(Instructions to follow): Begin at the line below that contains "5/5 plans complete". Repeat it and all remaining lines of the records exactly.

Content revision data:
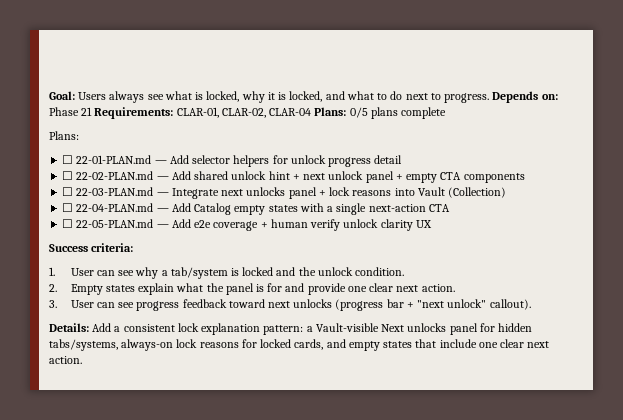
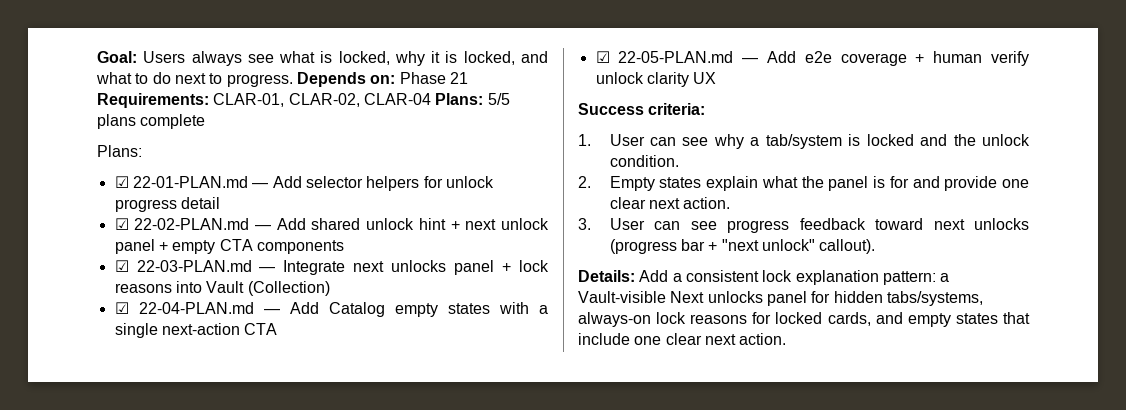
- Depends on: Phase 21 Requirements: CLAR-01, CLAR-02, CLAR-04 Plans: 0/5 plans complete
+ Depends on: Phase 21 Requirements: CLAR-01, CLAR-02, CLAR-04 Plans: 5/5 plans complete
- ☐ 22-01-PLAN.md — Add selector helpers for unlock progress detail
+ ☑ 22-01-PLAN.md — Add selector helpers for unlock progress detail
- ☐ 22-02-PLAN.md — Add shared unlock hint + next unlock panel + empty CTA components
+ ☑ 22-02-PLAN.md — Add shared unlock hint + next unlock panel + empty CTA components
- ☐ 22-03-PLAN.md — Integrate next unlocks panel + lock reasons into Vault (Collection)
+ ☑ 22-03-PLAN.md — Integrate next unlocks panel + lock reasons into Vault (Collection)
- ☐ 22-04-PLAN.md — Add Catalog empty states with a single next-action CTA
+ ☑ 22-04-PLAN.md — Add Catalog empty states with a single next-action CTA
- ☐ 22-05-PLAN.md — Add e2e coverage + human verify unlock clarity UX
+ ☑ 22-05-PLAN.md — Add e2e coverage + human verify unlock clarity UX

(Task response):
+ Depends on: Phase 21 Requirements: CLAR-01, CLAR-02, CLAR-04 Plans: 5/5 plans complete
- ☐ 22-01-PLAN.md — Add selector helpers for unlock progress detail
+ ☑ 22-01-PLAN.md — Add selector helpers for unlock progress detail
- ☐ 22-02-PLAN.md — Add shared unlock hint + next unlock panel + empty CTA components
+ ☑ 22-02-PLAN.md — Add shared unlock hint + next unlock panel + empty CTA components
- ☐ 22-03-PLAN.md — Integrate next unlocks panel + lock reasons into Vault (Collection)
+ ☑ 22-03-PLAN.md — Integrate next unlocks panel + lock reasons into Vault (Collection)
- ☐ 22-04-PLAN.md — Add Catalog empty states with a single next-action CTA
+ ☑ 22-04-PLAN.md — Add Catalog empty states with a single next-action CTA
- ☐ 22-05-PLAN.md — Add e2e coverage + human verify unlock clarity UX
+ ☑ 22-05-PLAN.md — Add e2e coverage + human verify unlock clarity UX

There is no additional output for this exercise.